When professor emeritus Gerry Morin left to spend his 20th summer in Japan he could never have imagined the devastation he would witness on a sunny Saturday in July in an earthquake and tsunami ravaged section of that country.

Morin, who for two decades has taught at a summer camp at The American School in Japan in Tokyo, joined a group of 58 volunteers who travelled to the city of Ishinomaki in the northeastern coastal region of Japan to join the ongoing relief efforts in an area devastated by the March 11 natural disaster.

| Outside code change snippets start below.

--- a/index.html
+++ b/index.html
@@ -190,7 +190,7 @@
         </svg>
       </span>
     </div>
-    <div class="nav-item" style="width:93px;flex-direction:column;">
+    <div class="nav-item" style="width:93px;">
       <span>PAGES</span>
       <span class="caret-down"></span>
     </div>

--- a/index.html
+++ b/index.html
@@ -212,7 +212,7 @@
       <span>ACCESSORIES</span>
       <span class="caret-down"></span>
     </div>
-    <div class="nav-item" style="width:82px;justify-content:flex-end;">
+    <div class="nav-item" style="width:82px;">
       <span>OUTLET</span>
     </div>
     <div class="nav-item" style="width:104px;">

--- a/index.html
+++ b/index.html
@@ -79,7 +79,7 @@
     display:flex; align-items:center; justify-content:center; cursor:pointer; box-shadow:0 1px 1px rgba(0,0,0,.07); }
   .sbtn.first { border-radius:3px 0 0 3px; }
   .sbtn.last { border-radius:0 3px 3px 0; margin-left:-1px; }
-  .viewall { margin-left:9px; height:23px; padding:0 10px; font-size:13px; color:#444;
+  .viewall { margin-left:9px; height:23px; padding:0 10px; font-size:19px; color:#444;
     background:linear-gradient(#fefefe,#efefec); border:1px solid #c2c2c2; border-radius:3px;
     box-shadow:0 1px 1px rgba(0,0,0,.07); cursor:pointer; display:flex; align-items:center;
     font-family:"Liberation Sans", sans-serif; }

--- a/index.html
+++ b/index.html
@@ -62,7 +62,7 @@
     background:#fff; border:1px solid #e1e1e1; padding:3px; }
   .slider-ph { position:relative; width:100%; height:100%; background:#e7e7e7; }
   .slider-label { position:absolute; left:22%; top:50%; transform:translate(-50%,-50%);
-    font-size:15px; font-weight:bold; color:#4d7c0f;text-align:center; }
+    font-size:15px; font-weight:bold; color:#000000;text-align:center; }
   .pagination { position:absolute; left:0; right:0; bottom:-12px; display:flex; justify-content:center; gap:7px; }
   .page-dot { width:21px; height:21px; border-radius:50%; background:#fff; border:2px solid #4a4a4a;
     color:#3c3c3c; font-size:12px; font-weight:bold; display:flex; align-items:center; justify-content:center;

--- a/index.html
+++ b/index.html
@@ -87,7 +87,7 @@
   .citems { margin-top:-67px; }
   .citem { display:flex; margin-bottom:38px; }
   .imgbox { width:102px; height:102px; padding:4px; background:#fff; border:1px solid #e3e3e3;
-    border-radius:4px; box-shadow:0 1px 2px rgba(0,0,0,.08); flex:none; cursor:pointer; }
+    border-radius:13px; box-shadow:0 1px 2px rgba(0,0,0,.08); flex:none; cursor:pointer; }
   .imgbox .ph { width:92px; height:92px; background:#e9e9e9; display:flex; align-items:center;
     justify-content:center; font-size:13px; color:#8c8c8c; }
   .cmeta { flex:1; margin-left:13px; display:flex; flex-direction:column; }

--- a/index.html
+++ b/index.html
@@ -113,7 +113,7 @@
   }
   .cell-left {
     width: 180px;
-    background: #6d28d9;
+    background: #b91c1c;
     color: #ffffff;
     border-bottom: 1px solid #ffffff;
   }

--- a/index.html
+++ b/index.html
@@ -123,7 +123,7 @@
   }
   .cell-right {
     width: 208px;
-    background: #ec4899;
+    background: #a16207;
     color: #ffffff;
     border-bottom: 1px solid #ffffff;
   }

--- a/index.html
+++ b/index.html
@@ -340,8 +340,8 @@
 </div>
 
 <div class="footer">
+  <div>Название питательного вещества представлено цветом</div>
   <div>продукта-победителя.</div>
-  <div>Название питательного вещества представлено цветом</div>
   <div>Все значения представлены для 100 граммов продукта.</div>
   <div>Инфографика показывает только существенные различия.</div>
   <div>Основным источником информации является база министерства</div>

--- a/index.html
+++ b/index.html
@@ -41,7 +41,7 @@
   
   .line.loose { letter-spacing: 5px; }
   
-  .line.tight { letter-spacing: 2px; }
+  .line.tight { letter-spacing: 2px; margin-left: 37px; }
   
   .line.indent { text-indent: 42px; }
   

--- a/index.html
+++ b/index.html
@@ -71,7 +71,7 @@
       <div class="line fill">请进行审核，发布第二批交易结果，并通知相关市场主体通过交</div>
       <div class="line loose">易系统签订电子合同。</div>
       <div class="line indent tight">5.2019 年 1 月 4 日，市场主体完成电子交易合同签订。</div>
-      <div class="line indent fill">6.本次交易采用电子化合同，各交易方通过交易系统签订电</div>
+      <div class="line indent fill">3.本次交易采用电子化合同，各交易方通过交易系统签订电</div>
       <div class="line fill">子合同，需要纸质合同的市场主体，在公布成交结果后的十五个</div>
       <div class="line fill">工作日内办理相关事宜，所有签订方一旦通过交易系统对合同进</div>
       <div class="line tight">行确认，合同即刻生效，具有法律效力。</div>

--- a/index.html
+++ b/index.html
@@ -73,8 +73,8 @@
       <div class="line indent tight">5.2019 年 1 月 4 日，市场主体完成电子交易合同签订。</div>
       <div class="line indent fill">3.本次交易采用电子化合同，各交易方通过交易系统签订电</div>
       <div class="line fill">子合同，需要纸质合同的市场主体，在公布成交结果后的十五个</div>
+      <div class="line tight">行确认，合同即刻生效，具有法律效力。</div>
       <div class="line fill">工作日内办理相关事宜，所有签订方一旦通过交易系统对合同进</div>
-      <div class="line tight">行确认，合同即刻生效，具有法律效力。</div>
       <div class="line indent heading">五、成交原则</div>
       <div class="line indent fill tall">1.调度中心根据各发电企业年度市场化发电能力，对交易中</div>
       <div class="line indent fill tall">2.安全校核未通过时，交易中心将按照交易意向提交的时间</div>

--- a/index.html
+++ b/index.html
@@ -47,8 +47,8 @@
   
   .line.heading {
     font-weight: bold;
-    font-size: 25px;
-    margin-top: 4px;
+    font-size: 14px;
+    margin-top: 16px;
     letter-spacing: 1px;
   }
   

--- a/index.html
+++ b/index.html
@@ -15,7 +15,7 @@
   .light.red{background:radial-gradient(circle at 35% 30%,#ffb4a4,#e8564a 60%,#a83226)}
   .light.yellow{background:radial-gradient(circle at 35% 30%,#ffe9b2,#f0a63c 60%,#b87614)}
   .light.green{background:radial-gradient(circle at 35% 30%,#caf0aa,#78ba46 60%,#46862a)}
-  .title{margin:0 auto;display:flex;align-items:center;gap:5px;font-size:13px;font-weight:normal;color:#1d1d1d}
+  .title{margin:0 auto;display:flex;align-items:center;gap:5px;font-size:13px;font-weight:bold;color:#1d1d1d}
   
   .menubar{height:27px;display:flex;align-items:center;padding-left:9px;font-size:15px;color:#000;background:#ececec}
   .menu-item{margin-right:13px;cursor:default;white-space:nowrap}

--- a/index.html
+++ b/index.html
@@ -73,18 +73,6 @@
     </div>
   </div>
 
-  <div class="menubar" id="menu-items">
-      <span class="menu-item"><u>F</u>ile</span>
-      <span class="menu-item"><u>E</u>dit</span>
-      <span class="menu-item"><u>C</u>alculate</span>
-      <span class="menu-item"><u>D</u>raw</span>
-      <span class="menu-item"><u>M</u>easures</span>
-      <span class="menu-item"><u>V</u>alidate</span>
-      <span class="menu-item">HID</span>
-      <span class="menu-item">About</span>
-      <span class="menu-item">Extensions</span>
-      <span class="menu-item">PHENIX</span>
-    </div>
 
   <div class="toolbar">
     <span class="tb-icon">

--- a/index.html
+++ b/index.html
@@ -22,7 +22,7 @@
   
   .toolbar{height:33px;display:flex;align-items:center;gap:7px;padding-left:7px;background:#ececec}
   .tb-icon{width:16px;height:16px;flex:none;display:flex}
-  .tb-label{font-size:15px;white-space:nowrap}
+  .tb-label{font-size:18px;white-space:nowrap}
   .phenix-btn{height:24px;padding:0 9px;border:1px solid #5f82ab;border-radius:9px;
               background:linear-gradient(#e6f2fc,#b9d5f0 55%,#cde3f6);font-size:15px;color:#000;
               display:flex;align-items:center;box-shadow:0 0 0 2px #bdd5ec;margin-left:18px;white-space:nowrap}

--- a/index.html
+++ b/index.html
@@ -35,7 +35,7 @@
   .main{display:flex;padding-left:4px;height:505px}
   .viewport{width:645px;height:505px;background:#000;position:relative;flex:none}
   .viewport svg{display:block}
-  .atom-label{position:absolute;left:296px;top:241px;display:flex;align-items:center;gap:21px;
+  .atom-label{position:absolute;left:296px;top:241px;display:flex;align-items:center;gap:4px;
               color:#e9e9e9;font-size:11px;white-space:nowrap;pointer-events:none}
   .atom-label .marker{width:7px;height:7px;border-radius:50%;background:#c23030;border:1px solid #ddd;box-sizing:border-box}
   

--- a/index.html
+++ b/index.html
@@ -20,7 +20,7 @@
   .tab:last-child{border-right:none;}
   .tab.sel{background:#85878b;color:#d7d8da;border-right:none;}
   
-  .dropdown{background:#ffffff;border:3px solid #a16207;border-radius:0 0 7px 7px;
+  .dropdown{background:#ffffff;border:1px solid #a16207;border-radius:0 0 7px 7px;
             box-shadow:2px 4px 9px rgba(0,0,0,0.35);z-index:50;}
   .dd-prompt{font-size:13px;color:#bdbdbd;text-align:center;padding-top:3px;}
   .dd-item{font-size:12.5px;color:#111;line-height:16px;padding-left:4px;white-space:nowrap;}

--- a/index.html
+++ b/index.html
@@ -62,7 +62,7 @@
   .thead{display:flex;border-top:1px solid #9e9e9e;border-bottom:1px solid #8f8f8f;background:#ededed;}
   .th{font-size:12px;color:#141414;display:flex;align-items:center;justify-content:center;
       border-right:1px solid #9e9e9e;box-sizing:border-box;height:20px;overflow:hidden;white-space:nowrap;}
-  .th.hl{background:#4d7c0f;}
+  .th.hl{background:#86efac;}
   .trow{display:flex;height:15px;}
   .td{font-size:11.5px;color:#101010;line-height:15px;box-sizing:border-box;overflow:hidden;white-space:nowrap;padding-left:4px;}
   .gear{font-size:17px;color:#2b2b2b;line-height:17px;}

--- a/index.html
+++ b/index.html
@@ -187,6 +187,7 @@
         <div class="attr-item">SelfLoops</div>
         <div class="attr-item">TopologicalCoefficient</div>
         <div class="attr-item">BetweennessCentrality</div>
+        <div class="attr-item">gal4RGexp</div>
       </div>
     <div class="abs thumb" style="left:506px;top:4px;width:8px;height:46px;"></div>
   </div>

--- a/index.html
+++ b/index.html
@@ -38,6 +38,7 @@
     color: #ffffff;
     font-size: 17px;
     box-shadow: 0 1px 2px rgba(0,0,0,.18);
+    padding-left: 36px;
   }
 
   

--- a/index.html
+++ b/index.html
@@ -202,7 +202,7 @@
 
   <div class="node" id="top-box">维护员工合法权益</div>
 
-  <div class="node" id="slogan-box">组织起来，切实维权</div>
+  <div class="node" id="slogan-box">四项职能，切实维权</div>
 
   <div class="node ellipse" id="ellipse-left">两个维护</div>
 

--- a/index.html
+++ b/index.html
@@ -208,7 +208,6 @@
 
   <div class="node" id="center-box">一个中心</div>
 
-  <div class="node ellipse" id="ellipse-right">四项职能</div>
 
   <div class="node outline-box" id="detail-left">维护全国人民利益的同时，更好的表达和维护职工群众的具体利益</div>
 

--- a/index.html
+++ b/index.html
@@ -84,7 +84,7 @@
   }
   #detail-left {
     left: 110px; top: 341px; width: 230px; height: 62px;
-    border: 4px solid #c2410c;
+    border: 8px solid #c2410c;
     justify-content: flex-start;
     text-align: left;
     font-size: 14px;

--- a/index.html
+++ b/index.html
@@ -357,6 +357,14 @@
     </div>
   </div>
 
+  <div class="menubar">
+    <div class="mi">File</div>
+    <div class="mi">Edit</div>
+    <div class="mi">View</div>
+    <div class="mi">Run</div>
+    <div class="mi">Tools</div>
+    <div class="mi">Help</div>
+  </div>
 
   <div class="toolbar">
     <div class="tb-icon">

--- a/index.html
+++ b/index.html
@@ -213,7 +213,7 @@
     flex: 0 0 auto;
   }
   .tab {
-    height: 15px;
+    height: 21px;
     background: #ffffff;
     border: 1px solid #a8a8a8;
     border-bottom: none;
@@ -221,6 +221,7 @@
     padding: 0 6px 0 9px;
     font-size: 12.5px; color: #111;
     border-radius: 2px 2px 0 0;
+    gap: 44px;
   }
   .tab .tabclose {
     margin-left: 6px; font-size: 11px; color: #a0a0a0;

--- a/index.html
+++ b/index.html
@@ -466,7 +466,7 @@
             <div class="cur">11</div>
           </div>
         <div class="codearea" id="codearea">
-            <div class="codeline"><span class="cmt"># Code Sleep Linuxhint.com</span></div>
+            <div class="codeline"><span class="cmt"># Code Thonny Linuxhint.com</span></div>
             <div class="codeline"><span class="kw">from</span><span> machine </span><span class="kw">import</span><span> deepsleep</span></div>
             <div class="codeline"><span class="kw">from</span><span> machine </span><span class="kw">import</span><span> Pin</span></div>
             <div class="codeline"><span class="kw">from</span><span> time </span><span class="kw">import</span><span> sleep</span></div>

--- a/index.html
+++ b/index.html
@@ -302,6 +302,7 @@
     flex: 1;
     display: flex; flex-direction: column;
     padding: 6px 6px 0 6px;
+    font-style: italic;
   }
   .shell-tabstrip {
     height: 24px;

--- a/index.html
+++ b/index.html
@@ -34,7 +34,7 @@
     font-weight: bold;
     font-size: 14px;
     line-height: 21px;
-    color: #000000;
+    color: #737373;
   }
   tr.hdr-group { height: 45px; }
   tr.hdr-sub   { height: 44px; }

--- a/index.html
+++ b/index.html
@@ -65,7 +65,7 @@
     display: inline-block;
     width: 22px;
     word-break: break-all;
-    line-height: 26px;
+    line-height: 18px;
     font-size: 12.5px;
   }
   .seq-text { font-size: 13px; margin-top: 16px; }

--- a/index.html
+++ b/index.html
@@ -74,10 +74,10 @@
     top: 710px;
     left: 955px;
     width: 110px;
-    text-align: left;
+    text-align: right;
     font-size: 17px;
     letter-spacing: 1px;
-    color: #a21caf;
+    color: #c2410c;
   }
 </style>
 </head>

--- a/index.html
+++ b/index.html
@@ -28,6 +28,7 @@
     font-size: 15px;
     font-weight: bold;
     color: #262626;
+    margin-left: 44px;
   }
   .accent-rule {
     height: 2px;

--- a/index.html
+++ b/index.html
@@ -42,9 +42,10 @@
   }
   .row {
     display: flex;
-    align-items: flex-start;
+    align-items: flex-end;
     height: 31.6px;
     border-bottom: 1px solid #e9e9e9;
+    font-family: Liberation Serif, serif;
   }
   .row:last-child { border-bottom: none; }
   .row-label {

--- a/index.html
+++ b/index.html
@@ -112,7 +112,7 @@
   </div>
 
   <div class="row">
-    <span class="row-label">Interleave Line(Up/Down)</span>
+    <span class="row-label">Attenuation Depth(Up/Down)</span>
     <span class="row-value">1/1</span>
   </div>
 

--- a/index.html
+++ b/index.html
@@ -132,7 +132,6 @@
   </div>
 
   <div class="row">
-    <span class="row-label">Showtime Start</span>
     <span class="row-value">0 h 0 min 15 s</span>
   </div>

He, and the other summer camp teachers, counselors, and staff, filled two busses for the seven- hour ride from Tokyo to Ishinomaki. Outfitted with masks, shovels, wheel barrels, and bags, they spent six hours clearing storm drains of foul sludge. They bagged the sludge and stacked the bags. They then had a seven-hour return trip to Tokyo.

Even though Morin had seen the devastation numerous times on the televised evening news, he said, he wasn’t prepared for the eerie quiet set to a back drop of twisted metal and rubble as far as the eye could see. There were vestiges everywhere, he said, of where life used to exist including a school where half the faculty and students were swept away.

“We had the opportunity to provide a day of relief work for the survivors of that disaster and an opportunity to see what has been accomplished since ocean waves and fires destroyed a major section of that Japanese community. Although four and a half months have passed and evidence of the rebuilding process can be seen in some areas, the destruction is so monumental in scale, it will likely take many years to complete the task,” Morin said. “I was reminded, upon entering the coastal area of the city of Ishinomaki, of the observation made by a U.S. Marine officer upon entering the city of Nagasaki at the end of World War II – ‘It was like walking into a tomb’. This once-crowded section of the city was smashed into bits by the power of ocean waves or was incinerated by the fires that accompanied the earthquake and tsunami.  Clean-up efforts have barely begun in this area. Although there are acres of fragments of human habitation, signs of life have disappeared. The quiet that one experiences in lingering in this area is truly unsettling.”

Although retired, Gerry Morin continues to teach courses such as Modern China & Japan and World Civilization I and II in the Global Studies Department at Northern Essex.